Friday, August 12, 2011

To the Hesitating Purchaser

I figured I should probably add a book review today for those who come to this here location for something other than economic analysis.  Come to think of it, I’d be surprised if anyone came to this blog for economic analysis.  Maybe I should add more comments on the economy and bill myself as an economic blogger.  I think I might make twice as much income from this blog if it was about economics.  (Yes, twice as much income still won’t enable me to put anything in one of those “leave a penny” plastic containers next to cash registers.  (Isn’t the existence of those things, by the way, proof that the penny is obsolete.  Does anyone care about getting a penny.  Anyone?))

I am once again behind in my book reviews, and the rambling in the preceding paragraph means you will have to wait until later for the review of a spy novel about Russia I had planned to write when I started typing, and instead you will get a review of:

Treasure Island  (by Stevenson, but you knew that)

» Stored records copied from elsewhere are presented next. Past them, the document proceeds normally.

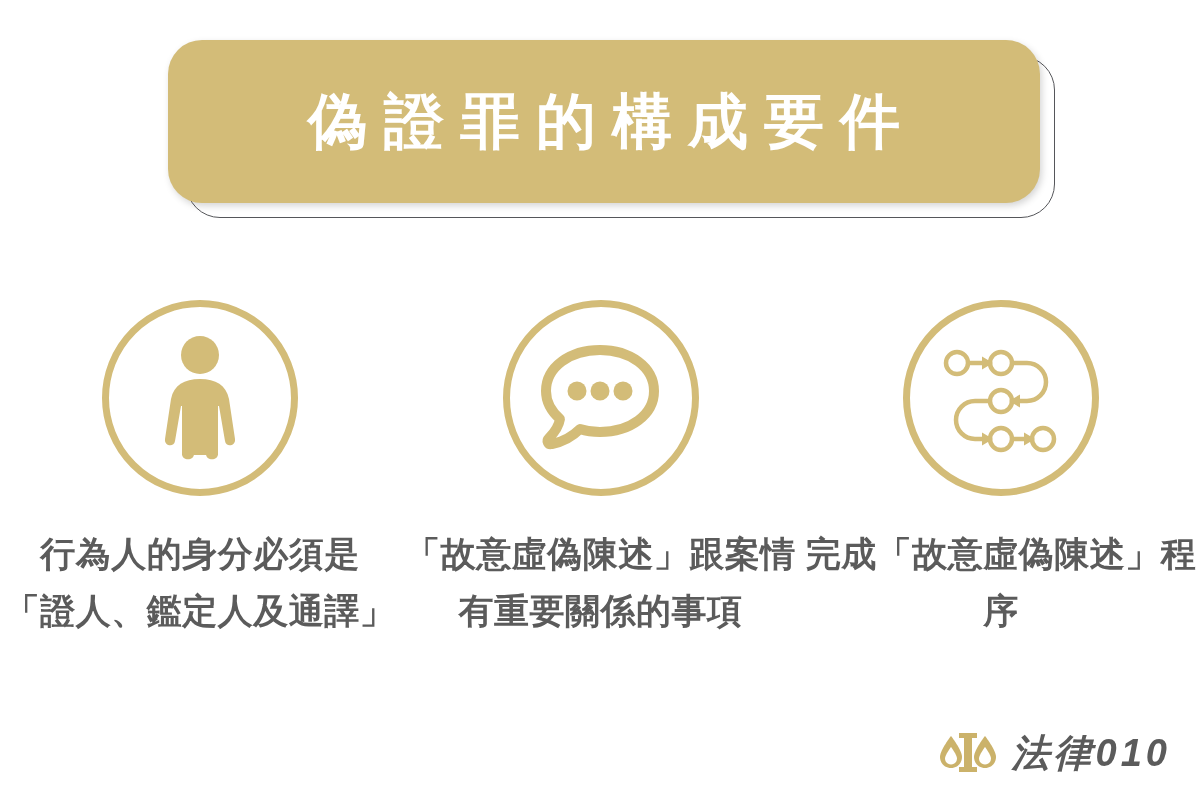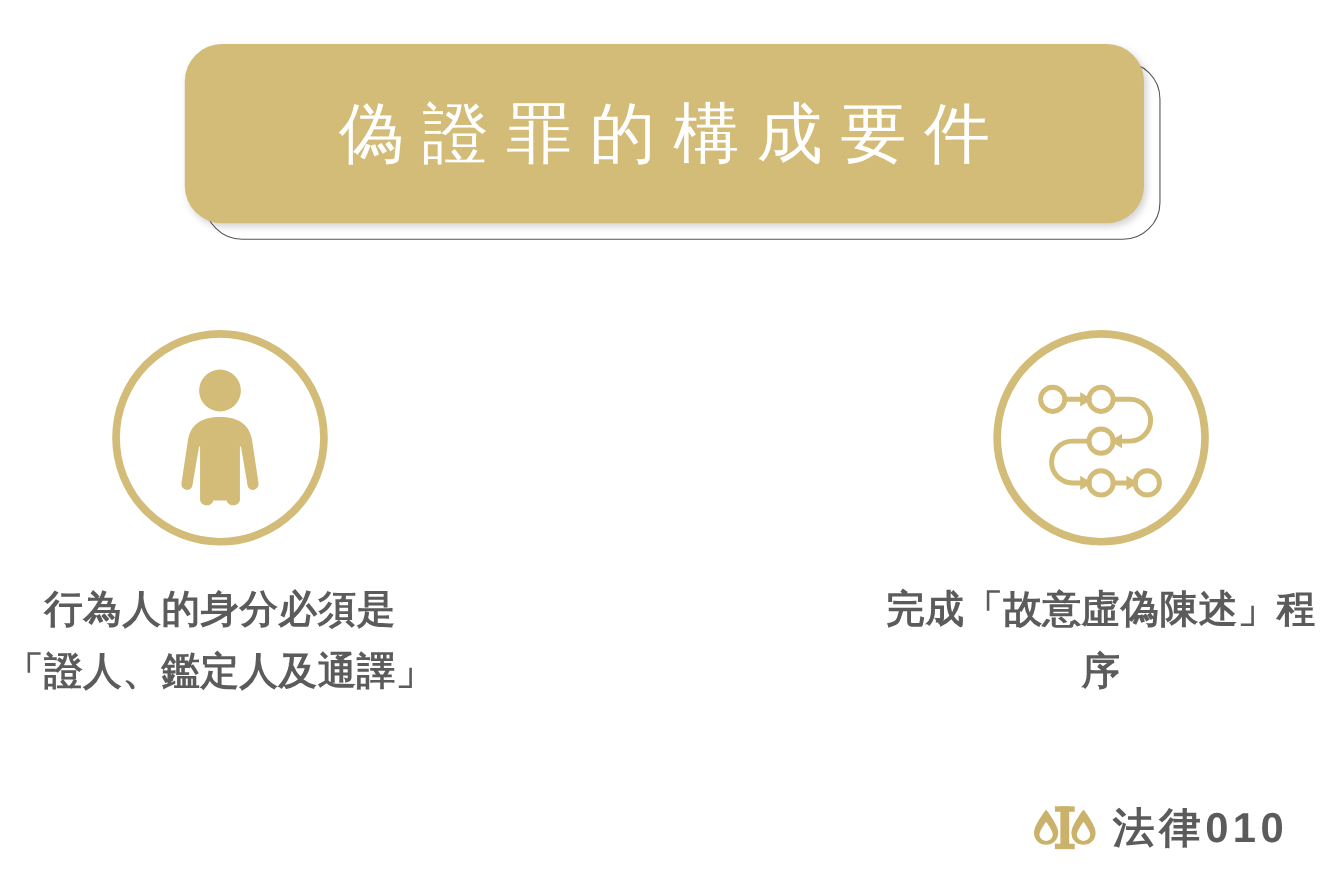"偽證罪的構成要件" .banner-title { font-weight: normal -> bold }
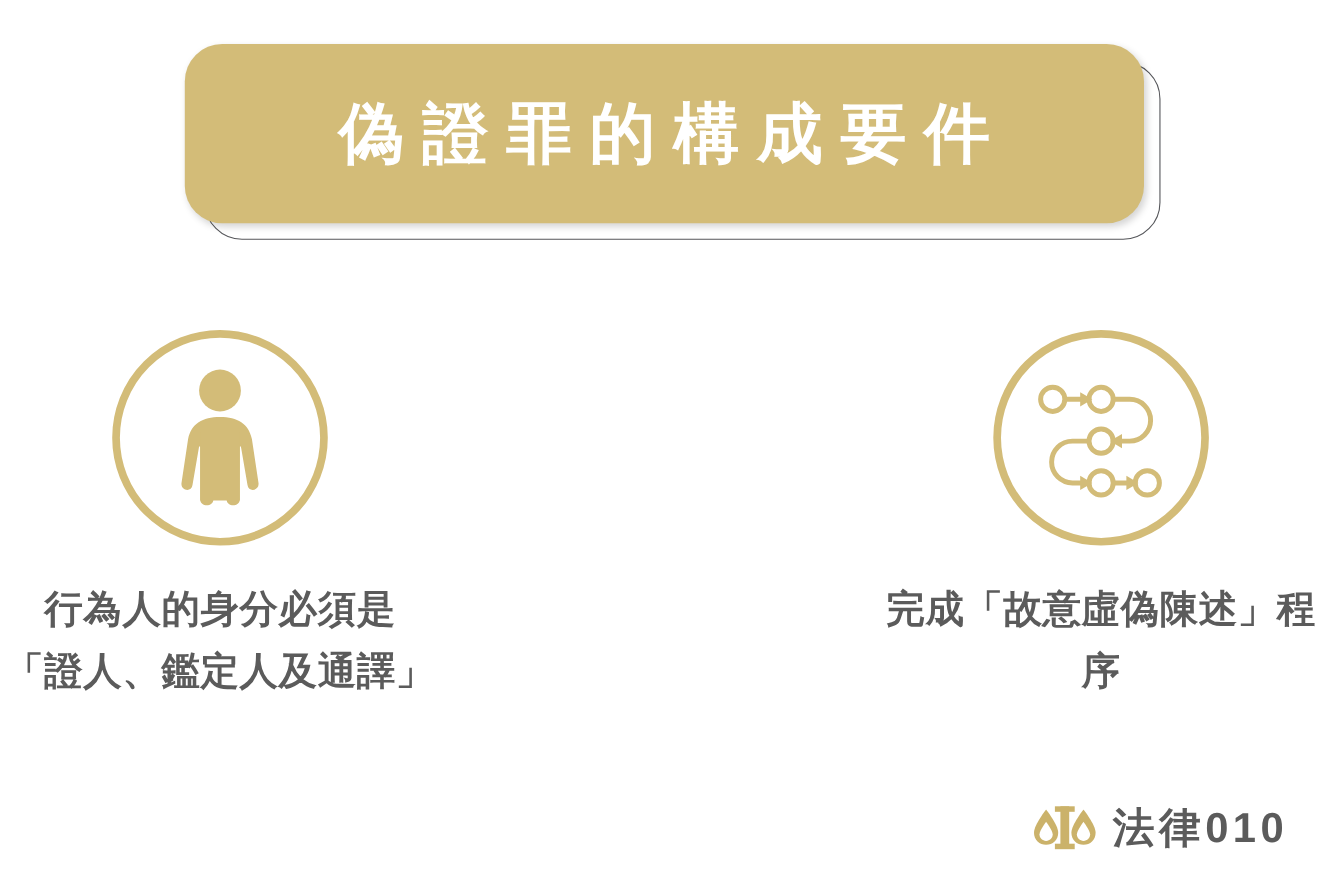"「故意虛偽陳述」跟案情" div.column { html: none -> <div> <div> <svg> <path></path> <circle></circle> <circle></circle> <circle></circle> </svg> </div> <div>「故意虛偽陳述」跟案情 有重要關係的事項</div> </div> }
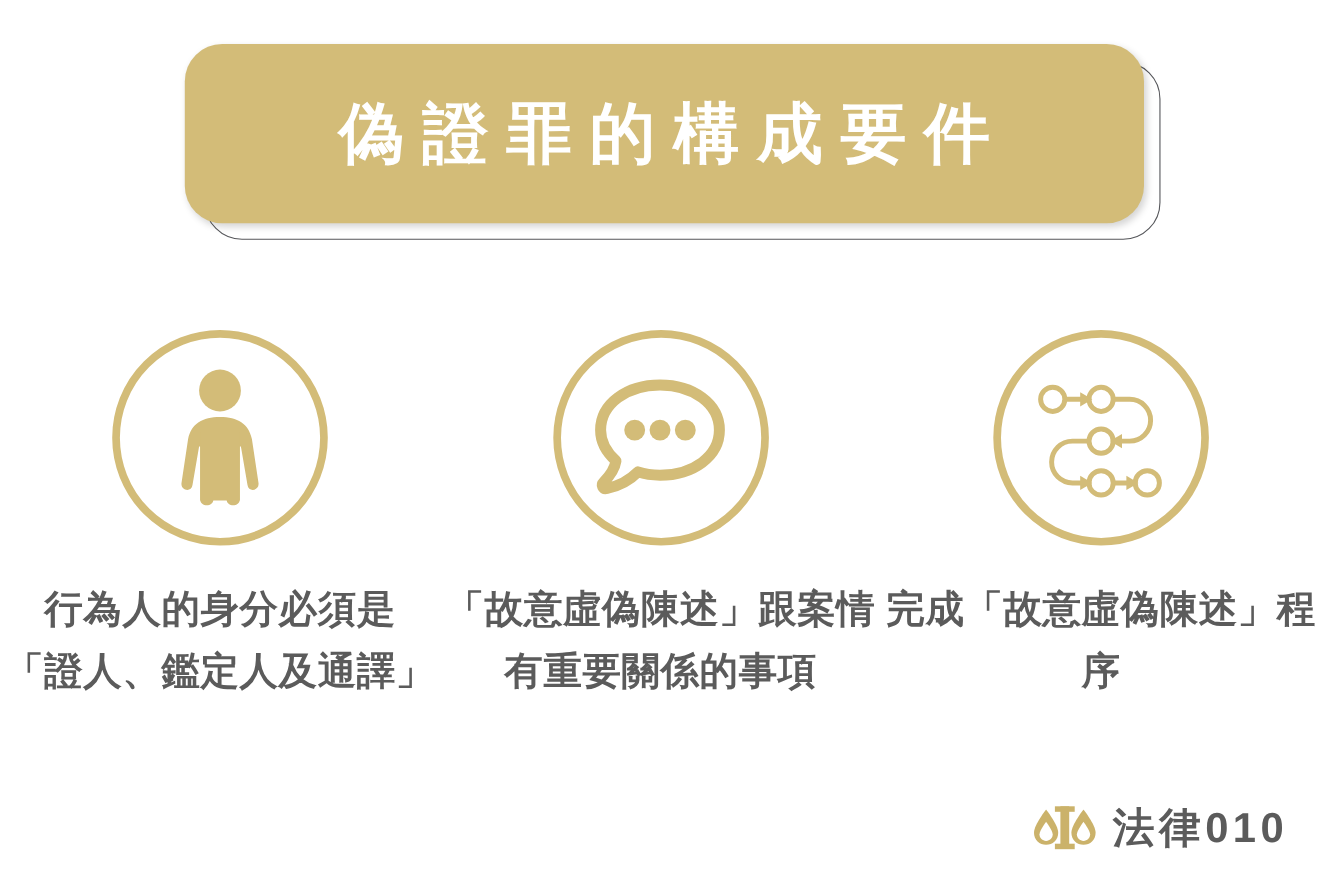"法律010" .logo { font-style: none -> italic }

Despite its title, you will learn nothing about how to find treasure in this book.  I am not sure what made me want to reread this novel.  The idea occurred to me a few months ago, and I ignored it—after all, I’ve read this novel multiple times.  But, the desire kept haunting me, until I finally gave in and reread it.  I liked it.  Don’t ask me why.  It’s not particularly well-written or plotted (especially when you already know the plot).  Long John Silver is the only character even remotely two-dimensional, and he is not terribly well-developed,  The story is improbable in the extreme.  And yet, I enjoyed reading it.  Again.

I still have the copy my aunt gave me when I was a lad.  The dust jacket is long gone, but otherwise the book is still in good shape.  Then again, come to think of it, maybe it didn’t have a dust jacket—it may have once had one of those slip cases.  Now I am not sure.  At any rate, the best part about reading a book you have had for close to four decades is how much the story and the pictures match—it’s odd to think about reading a copy of this book with different pictures.  So, I hereby declare that the copy of Treasure Island published by Grosset & Dunlap as part of the Illustrated Junior Library with illustrations by Norman Price (1974 printing of an edition with a 1947 copyright) is the single best copy of this book ever made, and I don’t plan to ever look at any other copy to tempt me away from my True Love.

I don’t think I ever got one of my kids to read this book.  Sigh.  Yet another Paternal Failing.

1 comment:

  1. Yeah!! Two blogs are a good remedy for 10 days of silence:) I think there is some missing trash in our backyard- Thanks, if you are the culprit. ps- Another sign that I don't fit in...I stopped to pick up 13 pennies from the sidewalk at Margaret Brown's first moving day...I couldn't help it.